The rabbit hole of unsafe Rust bugs

John Nunley · December 16, 2023

unsafe code is not only tricky to get right. It’s also tricky to track down when things go wrong.

Here’s a question to ponder: do you think you are experienced enough at Rust to use unsafe code properly? If you asked me 24 hours ago, I would confidently say “yes, I am.” I would describe my Rust experience level as at least intermediate. On top of that, I have a little bit of an ego.

In fact, I fully support using unsafe in libraries! Many times, there’s no other way to do something!

  • You’re communicating with a system API or C library. Although, for the former, I would recommend seeing if using rustix or another system interface is an option.
  • You’re doing something that the borrow checker or type system can’t fully check your work on, even with workarounds like RefCell or Any.
  • There’s just some performance boost that’s simply not possible without an unsafe workaround. I would strongly recommend benchmarking this claim before implementing it in a publicly used crate.

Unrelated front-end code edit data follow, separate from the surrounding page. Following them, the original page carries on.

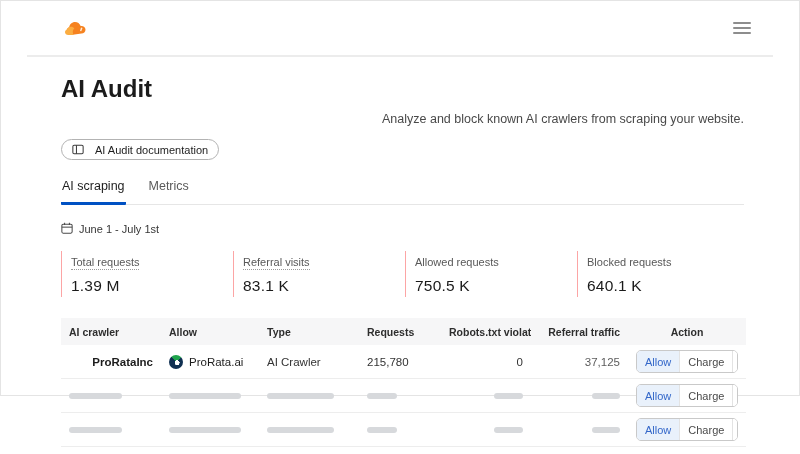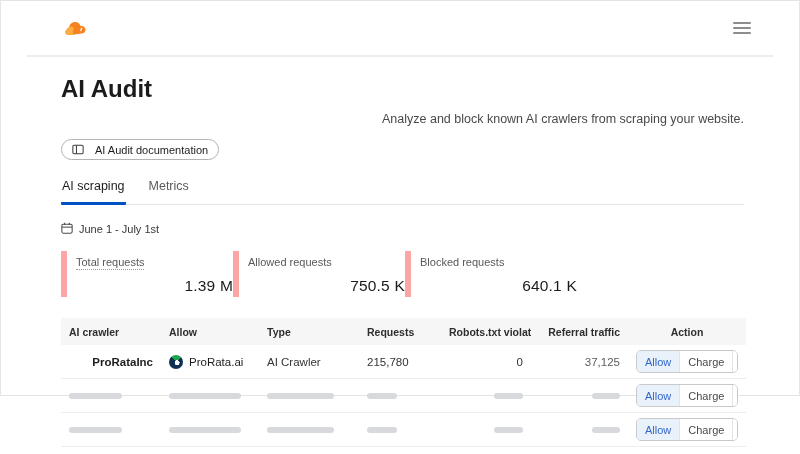"Total requests" .stat { border-left: 6px solid #fca5a5 -> 1px solid #fca5a5 }
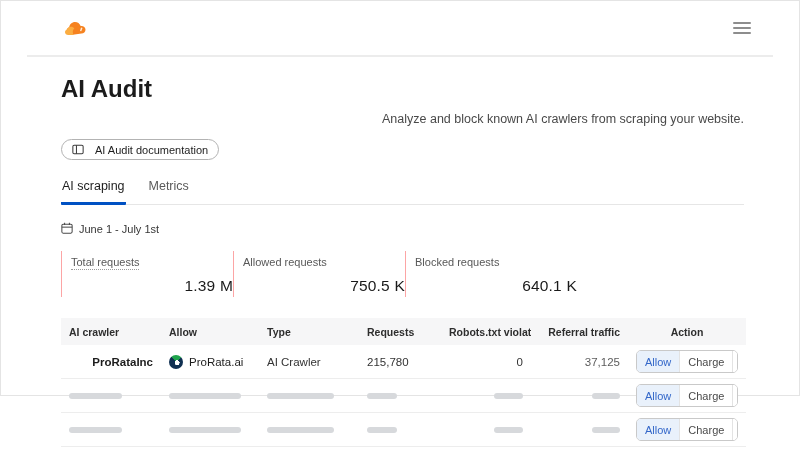"Referral visits" div.stat { html: none -> <div><div>Referral visits</div><div>83.1 K</div></div> }
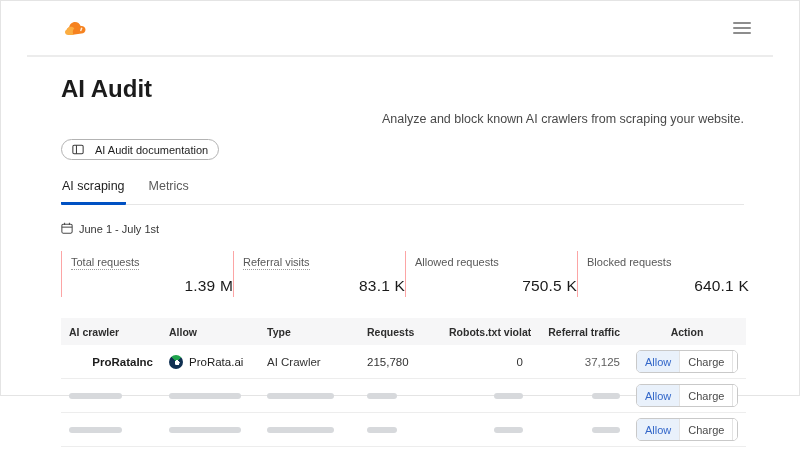"1.39 M" .stat-value { text-align: right -> none }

While I’m not against unsafe, I am for really checking and validating that unsafe. You need to be making sure it’s doing what it needs to be doing, and that it’s doing that thing right. The hazard with unsafe isn’t just that it can break your crate. It’s that it can break other crates, in a way that’s very, very difficult to trace back to your original crate.

You know how I said I had a chip on my shoulder? In the past week, I’ve had two soundness errors reported. For the same crate, no less!

One of those soundness errors is a fairly routine linked list rigamarole with an associated discussions about public API. The other one is a frantic chase through several different crates, where things are never as they seem. This blog post focuses on the second one, as I find it more entertaining and maybe we can even shoehorn a moral in there somewhere.

So let’s ask ourselves: what do we open ourselves up to when we add unchecked unsafe to our code.

I mention crates that are created by and maintained by other people in this post. They have done nothing wrong: all of the bugs were introduced by me, notgull. It should go without saying, but please do not seek out or harass these other people.

Event Listener Escapade

Let’s introduce our cast of characters.

event-listener is a fairly primitive crate in the smol ecosystem. It’s main responsibility is communications between tasks; it essentially handles the “if one thing happens in a task, wake up another task” use case. It’s used to implement locks and channels, among other things.

event-listener also has a lot of unsafe code. In my opinion, this is a good thing: it means that other crates that depend on it don’t need to have that unsafe code for themselves. I’ll also be the first to admit that a lot of the unsafe code is unnecessary. Some of it exists because we’ve benchmarked it to be faster, and some of it exists because there isn’t really a better way to implement, say, a limited-contention spinlock in Safe Rust.

A few days ago, one of our maintainers reported a bug. Most of the time, soundness bugs have a specific flavor, like bitter licorice. This bug didn’t have that flavor, at first glance. It was like biting into the sweet apple of a simple off-by-one error, with an aftertaste of smooth, smooth WebAssembly. One fateful day, GitHub Actions started failing with a strange error.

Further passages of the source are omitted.